30 maggio 1984. Qualunque tifoso di fede romanista ha i brividi quando si trova a dover leggere questa data. Una data che, in parte, molti vorrebbero scordare. La finale di Coppa dei Campioni contro il Liverpool si gioca allo stadio Olimpico. Un Olimpico carico di elettricità, di euforia, di passione. Migliaia di tifosi che intonano cori e sventolano bandiere, tutto lo stadio all’unisono chiama i giocatori. Tra tutti, l’unico che sembra rimanere imperturbabile è proprio Agostino Di Bartolomei. Il capitano romano e romanista non mostra alcun segno di emozione. Nessun sorriso, nessuna espressione. Quasi come a voler tenere nascosto tutto l’amore che prova per la sua Roma. La partita termina ai rigori. I Reds sbagliano il primo, Di Bartolomei no. Un passo dal pallone, rincorsa breve e tiro centrale. Ma non basta e ad alzare la coppa alla fine è il Liverpool. La notte più triste nella storia della Roma. La notte che segnerà anche l’inizio del capolinea di un’altra grande storia, quella di Agostino Di Bartolomei con la sua squadra del cuore.
Ma non ci si può piangere addosso, c’è un’altra stagione da iniziare, un altro campionato da rivincere. Solo che per Agostino non ci sarà una seconda occasione. Con l’arrivo del nuovo allenatore Eriksson, viene messo in secondo piano. Di punto in bianco, non rientra più nel progetto e nell’idea del tecnico svedese. Durante la sua ultima partita in giallorosso in Coppa Italia contro il Verona, la Curva Sud gli rende omaggio: “Ti hanno tolto la Roma ma non la tua curva”.
Liedholm gli propone di andare con lui al Milan, accettando quell’offerta che 16 anni prima aveva orgogliosamente rifiutato. Il capitano lascia la Roma con la morte nel cuore ma con altrettanta voglia di rivalsa. Vuole dimostrare che ha ancora tanto da offrire a questo sport. Affronta la sua Roma proprio a Milano. Segna ed esulta. Esulta come poche volte aveva fatto. Sembra quasi voler dire: “Lo vedete? Lo vedete quanto ancora valgo?”. Ed è lì che il legame si spezza inesorabilmente. I tifosi non gliela perdoneranno mai. Proprio lui, come ha potuto?

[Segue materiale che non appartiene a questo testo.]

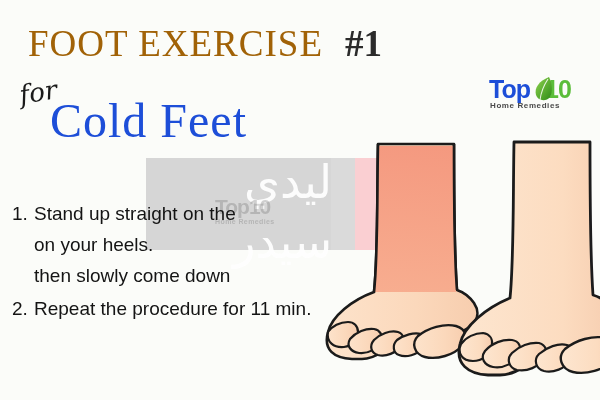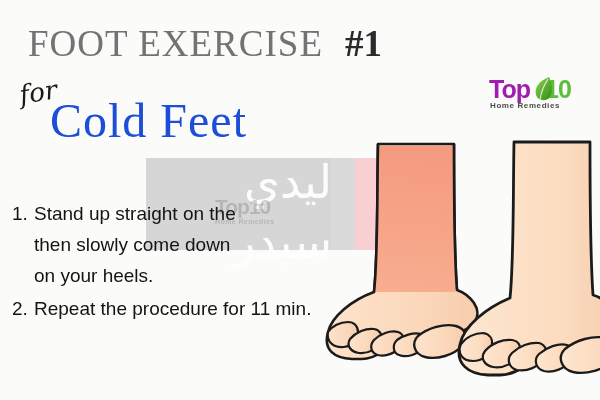"FOOT EXERCISE" .t-main { color: #737373 -> #a16207 }
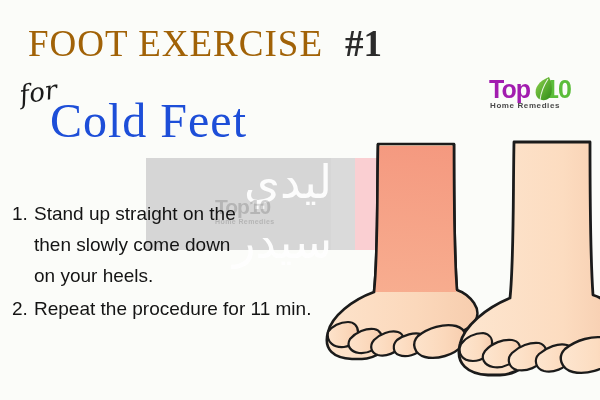"Top" .brand-word { color: #a21caf -> #1d4ed8 }
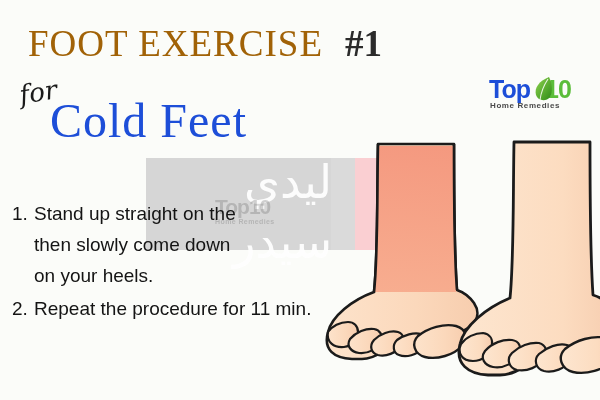"then slowly come down" span.step-line { order: before "on your heels." -> after "on your heels." }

Dopo i 3 anni al Milan, inizia il lungo viale del tramonto: l’ultima avventura in Serie A la passa a Cesena e poi va alla Salernitana in Serie C, sempre da capitano. Sarà proprio grazie al suo contributo che i campani riusciranno a conquistare la promozione alla categoria superiore dopo oltre vent’anni. Alla fine dell’ultima partita di campionato con tutto lo stadio che fa festa, Agostino dichiarerà: “Questa è stata la mia ultima partita”.
PER SEMPRE AGO – Arriva il 30 maggio 1994. Si è data la colpa a tante cose. Un investimento sbagliato, rapporti familiari arrugginiti, una chiamata della Roma di Sensi che non arrivava, la sensazione di essere intrappolato in una vita non sua, la nostalgia per la sua città. 10 anni esatti dalla finale di Coppa dei Campioni persa contro il Liverpool. Un colpo di pistola e tutto finisce in quel momento. Un colpo di pistola dritto al cuore. Quella maledetta pistola da tanti anni oggetto di critica e curiosità, quella maledetta pistola che Agostino si portava dietro senza farne mistero, che aveva comprato per proteggere la sua famiglia. Quell’uomo riservato e profondo, introverso e sensibile decide che non può più reggere il peso di quella vita, quell’ombra che si porta appresso da anni e che lo stava logorando ha il sopravvento. Il capitano si è arreso questa volta. Ha scelto di andarsene. Di Ago non restano che due foglietti strappati: “Non vedo l’uscita dal tunnel. Mi sento chiuso in un buco”. Il capitano silenzioso, il capitano della rivalsa, il capitano che ha portato via lo scudetto ai soliti squadroni del nord, il capitano della gente. E al popolo romanista, con una tremenda ricorrenza decennale, due volte il cuore si è fermato e due volte il sole si è oscurato. Nessuno potrà mai darsi una spiegazione della tragica scelta di Agostino. Quel che è certo, però, è che il suo ricordo è rimasto nella memoria di tutti. Anche di chi lo aveva scordato.